Valedictorian With Nonverbal Autism Delivers Moving Commencement Speech: 'God Gave You A Voice, Use It'
"Personally, I have struggled my whole life with not being heard or accepted," Bonker shared.
May 18, 2022 at 8:41 pm
After being diagnosed with nonverbal autism as a baby, Elizabeth Bonker has not spoken since she was 15 months old.
She gave a compelling address on “communication for all” as the class of 2022 valedictorian without uttering a single word from her mouth.
At the Rollins College ceremony, Bonkers used a text-to-speech computer program to talk to 529 graduating students on May 8.
“God gave you a voice. Use it,” Bonker told the audience. “And no, the irony of a nonspeaking autistic encouraging you to use your voice is not lost on me. Because if you can see the worth in me, then you can see the worth in everyone you meet.”
“Personally, I have struggled my whole life with not being heard or accepted,” Bonker shared. “A story on the front page of our local newspaper reported how the principal at my high school told a staff member, ‘The retard can’t be valedictorian.'”
“Yet today, here I stand. Each day, I choose to celebrate small victories, and today, I am celebrating a big victory with all of you,” Bonker added.
Bonker was unanimously elected to deliver an address by Rollins College’s previous four fellow valedictorians.
Rollins College valedictorian Elizabeth Bonker ’22, who’s affected by non-speaking autism and communicates solely by typing, urges her fellow graduates to use their voices, serve others, and see the value in everyone they meet.

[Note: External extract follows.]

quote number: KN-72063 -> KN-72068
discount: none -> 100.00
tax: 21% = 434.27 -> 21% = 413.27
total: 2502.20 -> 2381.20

— Rollins College (@rollinscollege) May 9, 2022
In her speech, Bonker also thanked the “faculty, administrators, and staff who fed our brains and nurtured our souls” and shined a light on the 31 million nonspeaking autistic people worldwide who have not had the privilege of learning how to type.
“I have typed this speech with one finger with a communication partner holding a keyboard,” Bonker said in her commencement speech. “I am one of the lucky few nonspeaking autistics who have been taught to type. That one critical intervention unlocked my mind from its silent cage, enabling me to communicate and to be educated like my hero Helen Keller.”

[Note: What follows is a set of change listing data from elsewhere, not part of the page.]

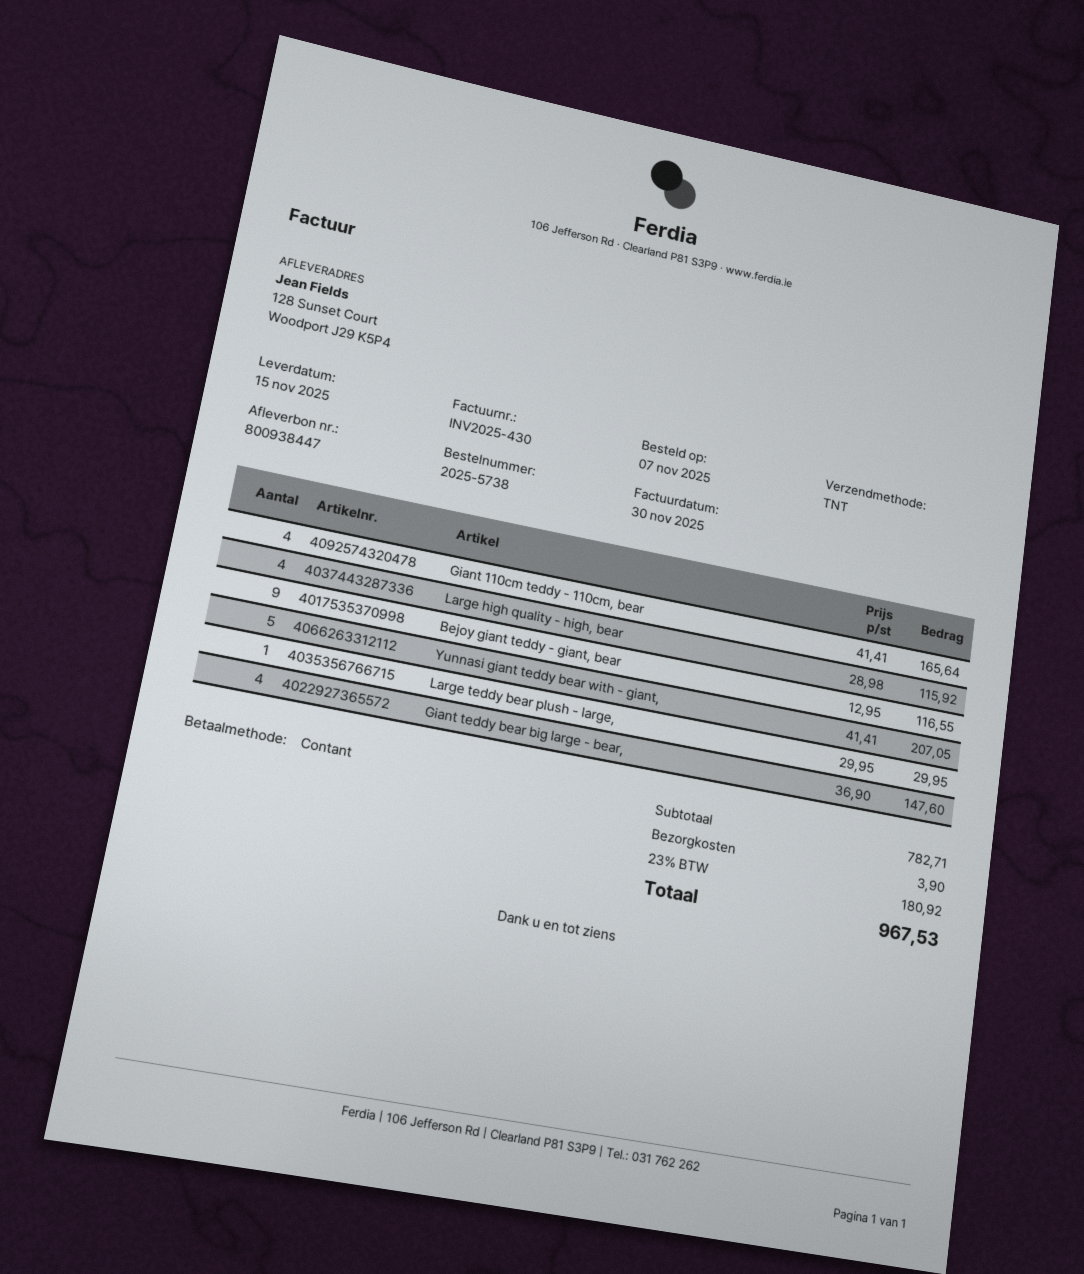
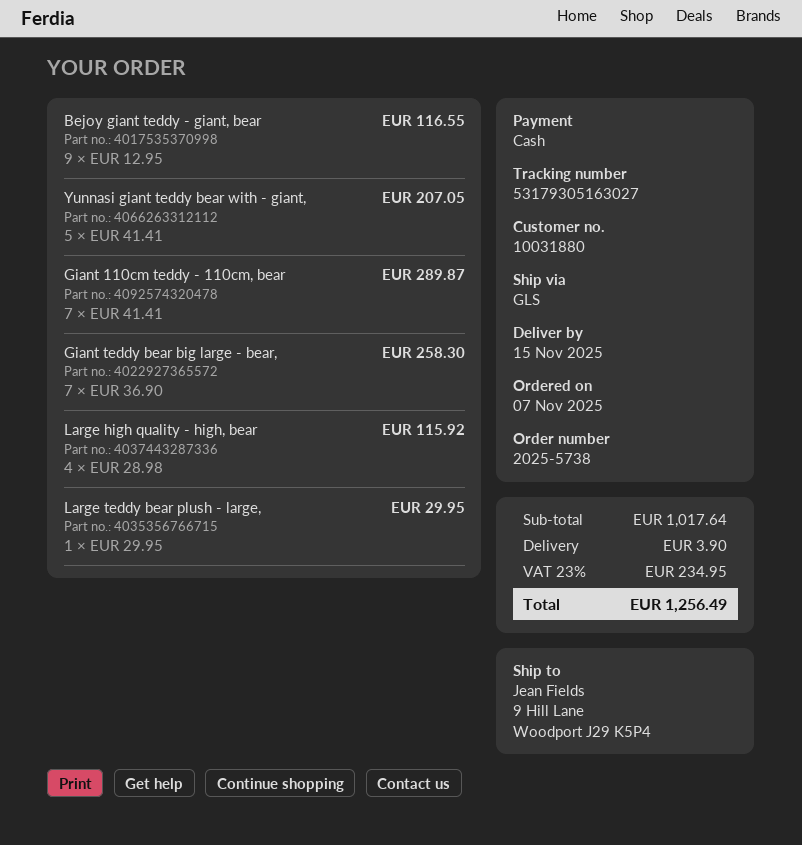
shipping method: TNT -> GLS
ship to: 128 Sunset Court, Woodport J29 K5P4 -> 9 Hill Lane, Woodport J29 K5P4
Giant 110cm teddy - 110cm, bear: 4 x 41.41 = 165.64 -> 7 x 41.41 = 289.87
Giant teddy bear big large - bear,: 4 x 36.90 = 147.60 -> 7 x 36.90 = 258.30
subtotal: 782.71 -> 1017.64
tax: 23% = 180.92 -> 23% = 234.95
total: 967.53 -> 1256.49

Bonker told USA TODAY how this moment was months in the making and how important it was to share her experience with typing to communicate.
“This commencement address was so important to me. I worked on it for months,” Bonker told USA TODAY, answering questions by typing with one finger,” she said.
“God gave you a voice. Use it. And know, the irony of a nonspeaking autistic encouraging you to use your voice is not lost on me.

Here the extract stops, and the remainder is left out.